NEW YORK -- Five years ago, when TiffanyAnn Johnson first embarked on her dream of a college education, her parents agreed to shoulder a majority of the costs associated with getting a degree.
But soon after, the financial collapse decimated her father's mortgage business, forcing her family of four to learn to subsist on her mother's meager salary.
With two college-aged children, the added cost of higher education quickly proved more than her one-income family could afford.
Johnson, 23, who graduated in 2010 from Virginia Commonwealth University with a degree in mass communications, took out a combination of public and private loans to pay for school. All told, she's now on the hook for nearly $65,000.
"I always thought that if I worked hard and created opportunity for myself, that I would be in a pretty favorable position," said Johnson. She now works in a temporary administrative position doing data entry at Yale University. "I thought I did everything right. But when this gig is up, I'll be lucky to even get a job doing seasonal retail."
A majority of the 18-to-34-year-olds surveyed perceived a college degree as a more vital component of their own chances for success than it was for their parents. But, many are also simultaneously finding the cost of college increasingly burdensome.
"Young adults today are the first generation facing downward economic mobility compared to their parents' generation," said Tamara Draut, vice president of policy and programs for Demos. "As job quality has declined for all but those with college degrees, higher education is too often a debt-for-diploma system that puts an immediate obstacle in front of new graduates as they start their working lives."
The Institute for College Access & Success, Demos and Young Invincibles commissioned Wednesday's national, bipartisan survey, conducted by Lake Research Partners and Bellwether Research and Consulting. Between Sept. 25 and Oct. 4, the survey sampled 872 young adults between the ages of 18 to 34.
The Institute for College Access and Success is a nonprofit working to make higher education more affordable; Demos is a non-partisan research and advocacy organization working for greater levels of civic engagement; and Young Invincibles is a national youth organization working to mobilize and expand opportunity for young Americans.
Of the survey's respondents, 81 percent said it is now harder to afford a college education than it was five years ago, and nearly three-quarters said they graduated with too much debt.
"This shows that there's this widespread recognition that college is getting harder to afford," said Lauren Asher, president of the Institute for College Access and Success.
Last week, the Institute for College Access and Success released an annual report finding that the average debt load for 2010 graduates had again risen. Amidst a difficult job market, it found that last year's graduates owed an average of $25,250.
The questions used in Wednesday's poll were included in the "State of Young America," a large, multi-issue survey also released last week.
Besides the immediate worry of paying loans back, Draut found that high amounts of education-related debt often impacts other decisions later on in life.
"They're buying homes and starting families with their loan debt still around," said Draut. "It makes it more difficult to save for their own retirement and save for their own child's education -- and it's one of the reasons why we see such strong agreement that the amount of debt required to get a degree is too high."
Despite overwhelming concerns about their personal pocketbooks, nearly a majority of respondents -- 48 percent -- believed their generation would be worse off than their parent's generation. Even still, 69 percent believed the American Dream was still attainable in their lifetime.
Aaron Smith, co-founder of Young Invincibles, sees a generation largely straining under the added burden of college-related debt.

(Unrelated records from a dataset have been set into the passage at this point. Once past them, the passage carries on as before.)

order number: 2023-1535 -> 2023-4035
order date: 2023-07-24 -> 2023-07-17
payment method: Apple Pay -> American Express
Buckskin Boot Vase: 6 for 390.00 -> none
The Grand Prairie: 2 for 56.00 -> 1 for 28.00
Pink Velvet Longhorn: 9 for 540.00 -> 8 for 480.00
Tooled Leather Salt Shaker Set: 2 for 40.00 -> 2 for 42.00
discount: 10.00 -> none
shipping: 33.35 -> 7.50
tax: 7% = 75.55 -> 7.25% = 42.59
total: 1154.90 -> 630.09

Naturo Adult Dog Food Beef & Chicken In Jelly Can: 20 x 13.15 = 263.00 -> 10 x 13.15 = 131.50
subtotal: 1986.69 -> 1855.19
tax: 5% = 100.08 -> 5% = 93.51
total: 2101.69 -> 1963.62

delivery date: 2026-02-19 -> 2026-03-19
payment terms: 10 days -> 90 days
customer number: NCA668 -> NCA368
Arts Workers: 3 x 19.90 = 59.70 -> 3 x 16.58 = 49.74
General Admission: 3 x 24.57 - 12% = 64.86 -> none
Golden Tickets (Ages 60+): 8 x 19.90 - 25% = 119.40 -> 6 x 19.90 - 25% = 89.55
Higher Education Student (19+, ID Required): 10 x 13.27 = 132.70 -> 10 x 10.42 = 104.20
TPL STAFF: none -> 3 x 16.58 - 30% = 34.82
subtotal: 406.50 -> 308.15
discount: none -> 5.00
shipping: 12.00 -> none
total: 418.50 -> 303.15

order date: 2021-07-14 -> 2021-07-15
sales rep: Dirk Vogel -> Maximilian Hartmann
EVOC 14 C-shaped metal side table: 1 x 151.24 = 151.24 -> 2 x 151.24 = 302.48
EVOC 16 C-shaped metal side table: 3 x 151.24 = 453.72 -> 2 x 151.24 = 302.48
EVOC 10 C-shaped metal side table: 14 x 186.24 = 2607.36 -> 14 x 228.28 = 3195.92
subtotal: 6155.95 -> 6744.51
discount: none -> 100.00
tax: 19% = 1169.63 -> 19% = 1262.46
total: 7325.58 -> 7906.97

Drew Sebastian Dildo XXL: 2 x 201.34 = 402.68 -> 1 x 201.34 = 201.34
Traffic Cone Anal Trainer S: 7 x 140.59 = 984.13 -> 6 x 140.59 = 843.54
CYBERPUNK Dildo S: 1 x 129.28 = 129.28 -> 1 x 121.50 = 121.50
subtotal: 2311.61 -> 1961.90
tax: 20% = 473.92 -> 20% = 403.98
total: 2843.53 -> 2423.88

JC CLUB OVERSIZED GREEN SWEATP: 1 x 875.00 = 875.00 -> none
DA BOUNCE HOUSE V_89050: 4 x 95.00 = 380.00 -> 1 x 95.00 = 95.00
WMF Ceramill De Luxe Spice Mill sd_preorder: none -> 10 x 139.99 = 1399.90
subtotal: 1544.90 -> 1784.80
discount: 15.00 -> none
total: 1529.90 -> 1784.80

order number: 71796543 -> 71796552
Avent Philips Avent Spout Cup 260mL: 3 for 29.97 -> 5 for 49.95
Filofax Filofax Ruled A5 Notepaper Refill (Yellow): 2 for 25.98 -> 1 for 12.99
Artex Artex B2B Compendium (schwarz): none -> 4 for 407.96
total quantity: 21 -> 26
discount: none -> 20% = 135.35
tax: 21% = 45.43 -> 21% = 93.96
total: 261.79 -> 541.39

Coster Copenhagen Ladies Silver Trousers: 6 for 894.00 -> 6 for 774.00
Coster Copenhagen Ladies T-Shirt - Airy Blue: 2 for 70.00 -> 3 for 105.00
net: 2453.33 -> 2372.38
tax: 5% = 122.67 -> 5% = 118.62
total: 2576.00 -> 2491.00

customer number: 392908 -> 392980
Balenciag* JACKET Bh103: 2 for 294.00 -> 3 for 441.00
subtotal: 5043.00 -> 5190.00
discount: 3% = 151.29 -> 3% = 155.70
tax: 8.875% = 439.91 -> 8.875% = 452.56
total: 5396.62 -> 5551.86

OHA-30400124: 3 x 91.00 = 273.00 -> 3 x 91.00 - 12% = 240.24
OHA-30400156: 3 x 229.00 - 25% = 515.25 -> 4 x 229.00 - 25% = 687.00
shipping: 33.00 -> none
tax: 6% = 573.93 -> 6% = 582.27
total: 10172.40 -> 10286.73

"If I have a job and can make my student loan payments, that's fine. But I'm still stuck with that debt for years, if not decades," told Smith to HuffPost. "This is going to have a longer-term psychological impact affecting not only young people's concern about the current cost of higher education, but about the spiraling cost of college for their own children."
Since graduating from Virginia Commonwealth University more than a year ago, Johnson has struggled to find work.
Even with a job, her monthly loan payments are nearly impossible to afford. Lately, Johnson dodges as many as six calls per day from Wells Fargo, Sallie Mae, Discover and Direct Loans inquiring about combined total of nearly $65,000 in past-due loan payments.
"With my Dad's additional income, we weren't upper middle class, but we definitely had a firm footing in middle-class life," Johnson said. "Now, we're definitely lower-middle class. It's all become one huge juggling act and I'm not quite sure how to get back on track."